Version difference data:
·····

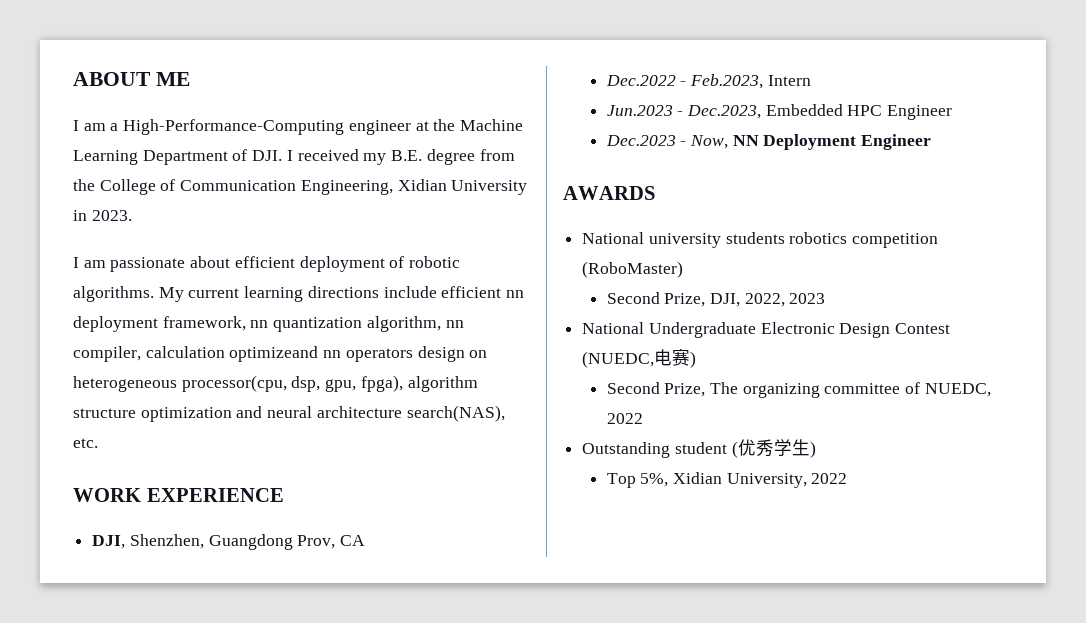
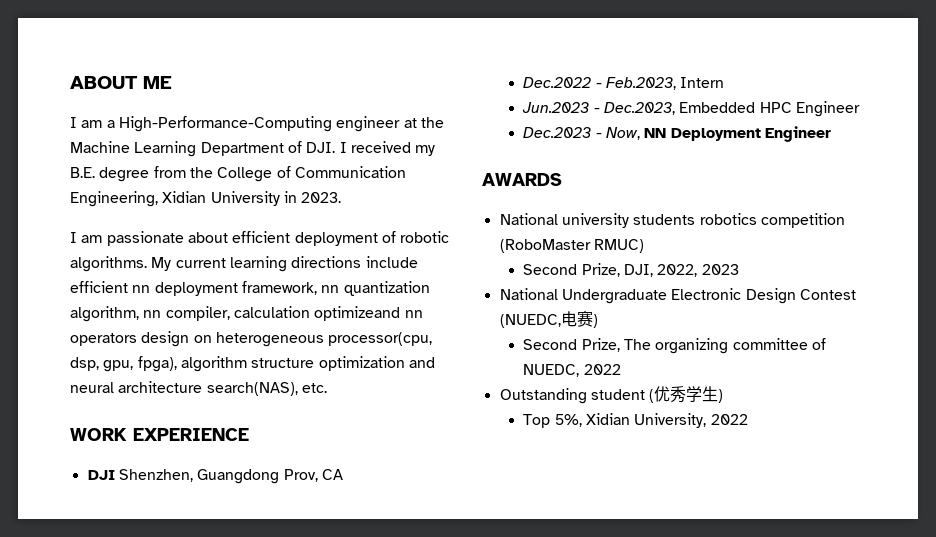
- DJI, Shenzhen, Guangdong Prov, CA
+ DJI Shenzhen, Guangdong Prov, CA
- National university students robotics competition (RoboMaster)
+ National university students robotics competition (RoboMaster RMUC)

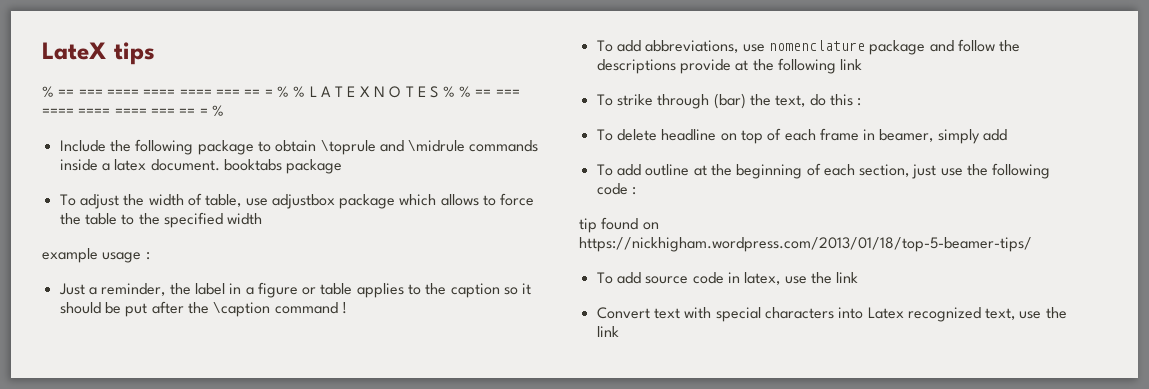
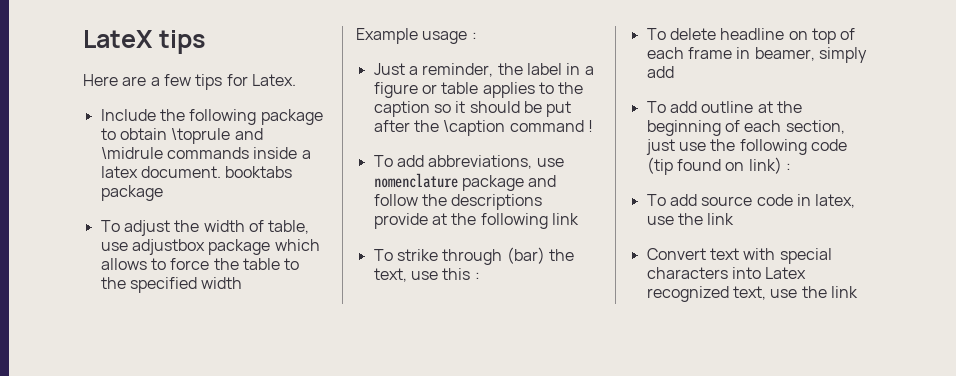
- % == === ==== ==== ==== === == = % % L A T E X N O T E S % % == === ==== ==== ==== === == = %
+ Here are a few tips for Latex.
- example usage :
+ Example usage :
- To strike through (bar) the text, do this :
+ To strike through (bar) the text, use this :
- To add outline at the beginning of each section, just use the following code :
- tip found on https://nickhigham.wordpress.com/2013/01/18/top-5-beamer-tips/
+ To add outline at the beginning of each section, just use the following code (tip found on link) :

·····

→ EXERCISE AIM:
Look above for lines with the word "Guangdong" and copy them all.

→ EXERCISE SOLUTION:
- DJI, Shenzhen, Guangdong Prov, CA
+ DJI Shenzhen, Guangdong Prov, CA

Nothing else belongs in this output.